**WHAT YOU HAVE TO DO:** The lines from the one containing "margin-top: 7px ->" to the end of the entries, both included, are what you need to transcribe exactly, without pictures and without anything else.

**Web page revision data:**
■ ■ ■

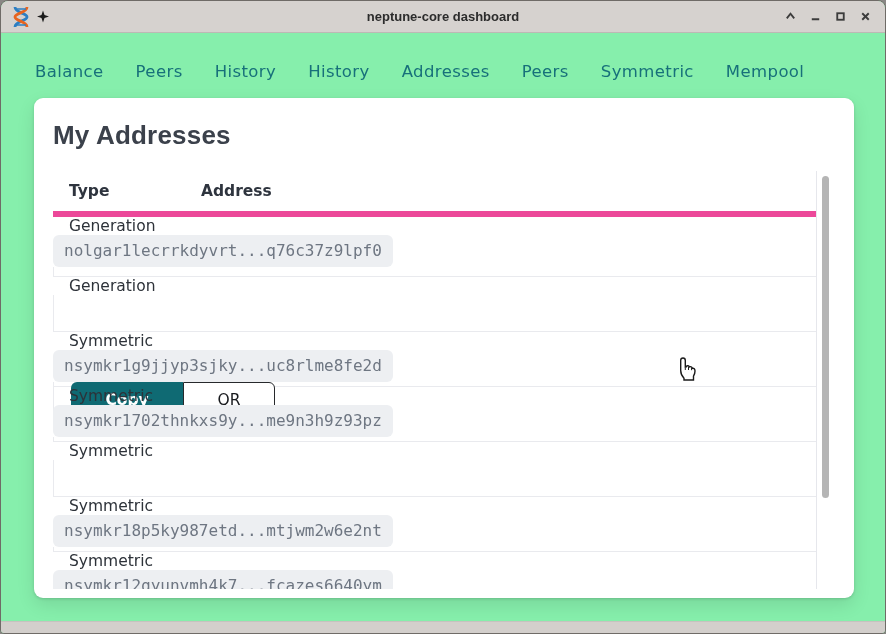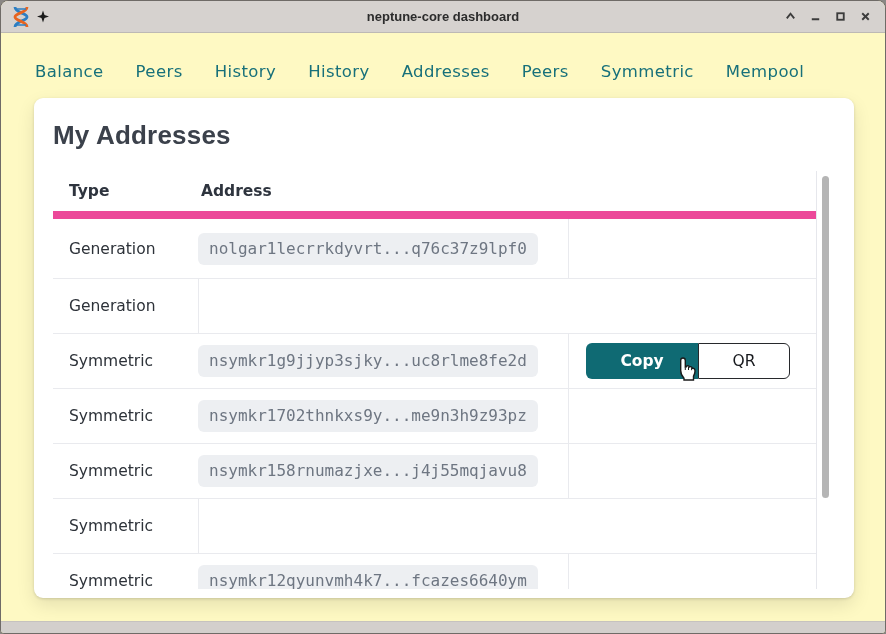"neptune-core dashboard" .window { background: #fef9c3 -> #86efac }
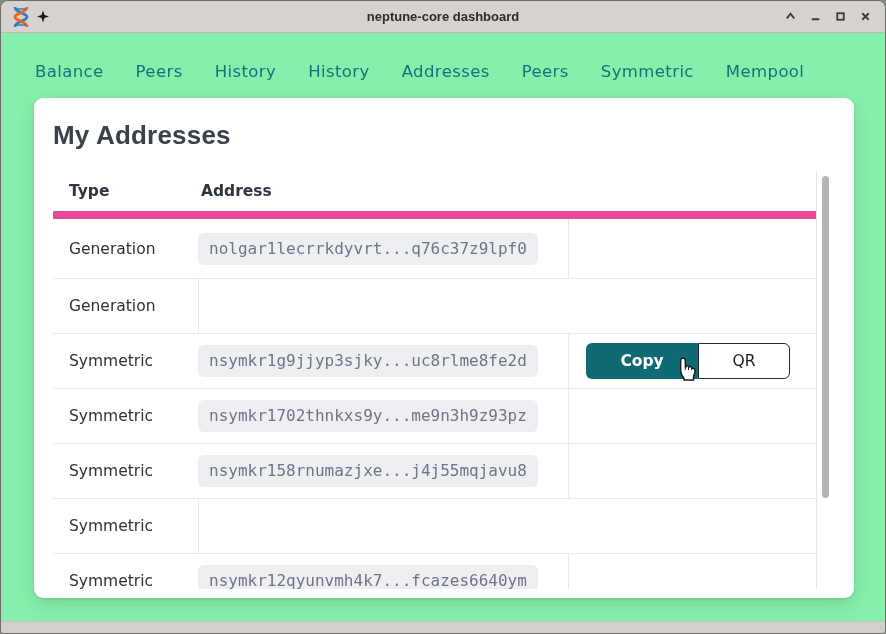"Type" .thead { border-bottom: 8px solid #ec4899 -> 6px solid #ec4899 }
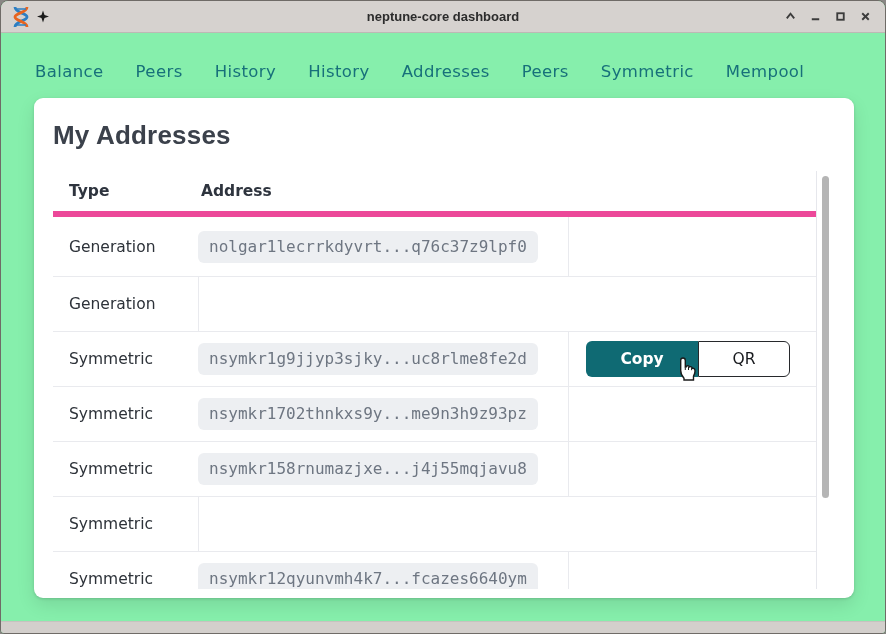"Generation" .trow { align-items: center -> none; flex-direction: none -> column }
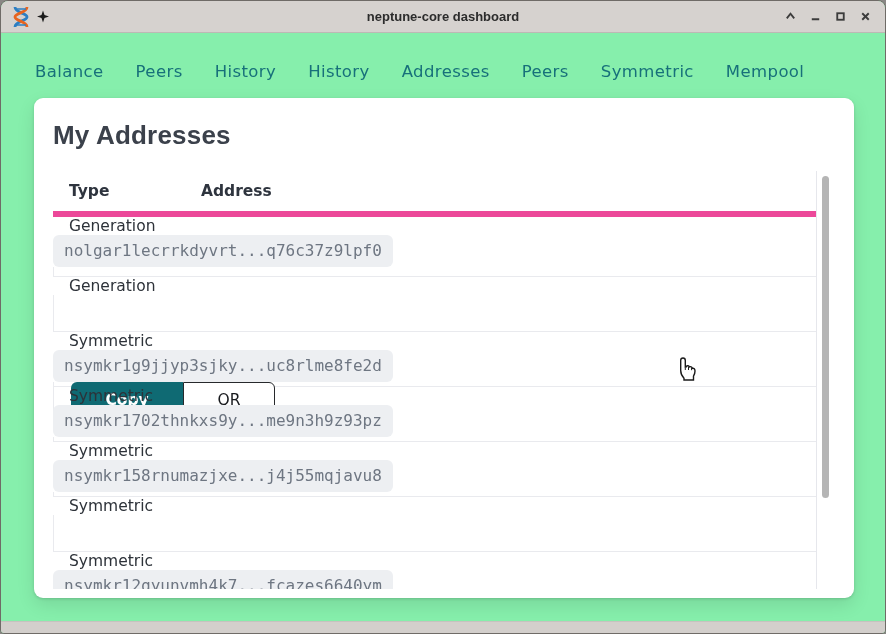"nsymkr158rnumazjxe...j4j55mqjavu8" div.col-addr { html: <div><span>nsymkr158rnumazjxe...j4j55mqjavu8</span></div> -> none }
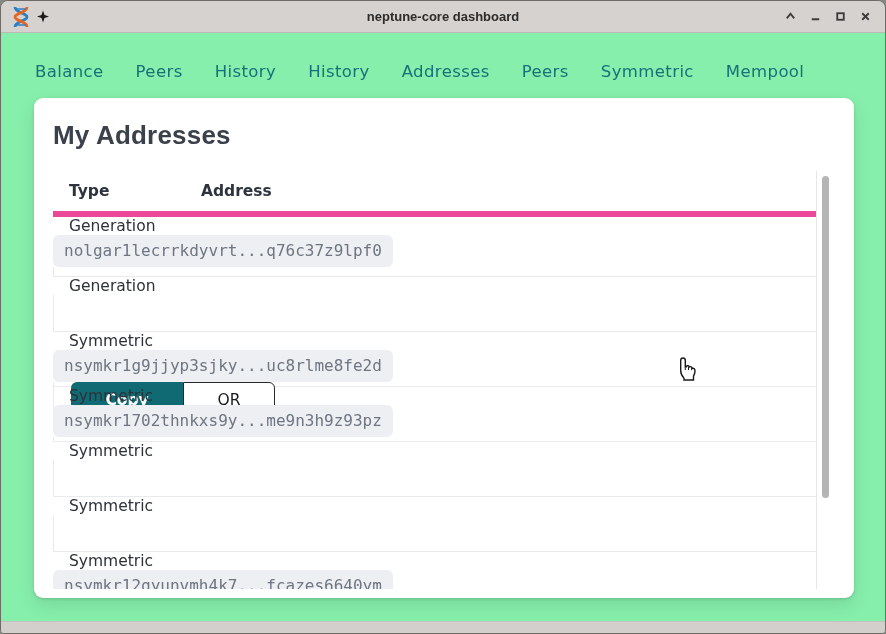"nsymkr18p5ky987etd...mtjwm2w6e2nt" div.col-addr { html: none -> <div><span>nsymkr18p5ky987etd...mtjwm2w6e2nt</span></div> }
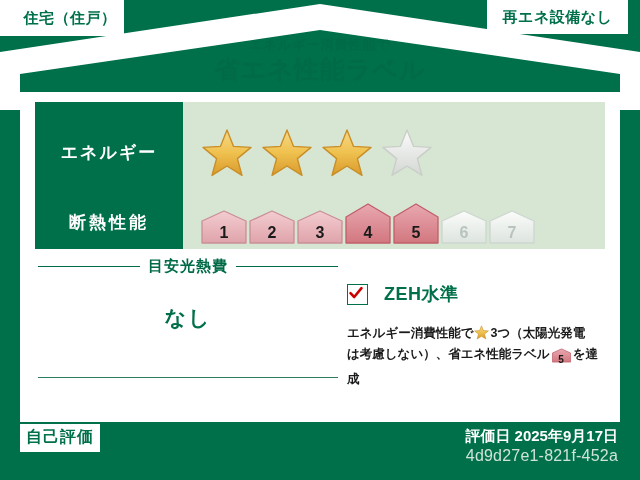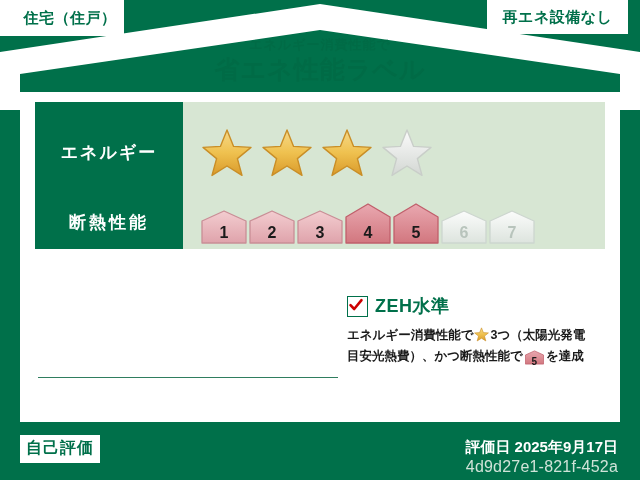"目安光熱費" div { html: none -> <div> <div> <span></span> <span>目安光熱費</span> <span></span> </div> <div>なし</div> </div> }
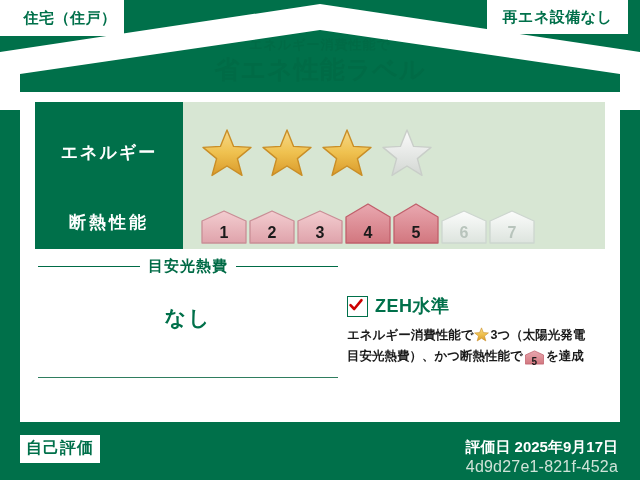"ZEH水準" #zeh-title-row { gap: 7px -> 16px; margin-top: 12px -> none }
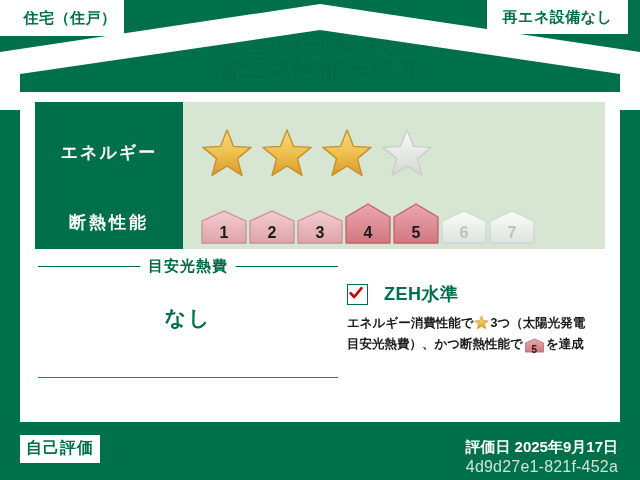"エネルギー消費性能で 3つ（太陽光発電" #zeh-desc { margin-top: 7px -> 17px }
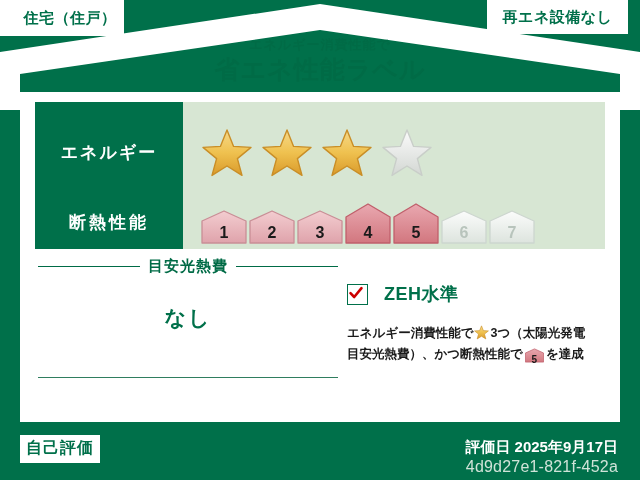"目安光熱費）、かつ断熱性能で" span { text: 目安光熱費）、かつ断熱性能で -> は考慮しない）、省エネ性能ラベル }
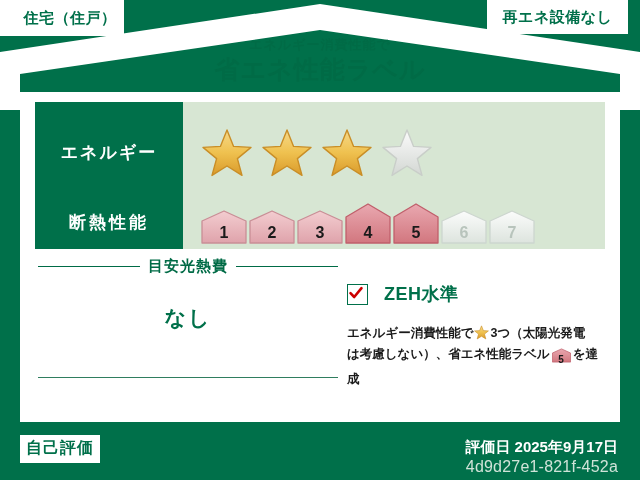"自己評価" #footer { bottom: 0 -> 11px }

■ ■ ■

**RESPONSE AREA:**
"エネルギー消費性能で 3つ（太陽光発電" #zeh-desc { margin-top: 7px -> 17px }
"目安光熱費）、かつ断熱性能で" span { text: 目安光熱費）、かつ断熱性能で -> は考慮しない）、省エネ性能ラベル }
"自己評価" #footer { bottom: 0 -> 11px }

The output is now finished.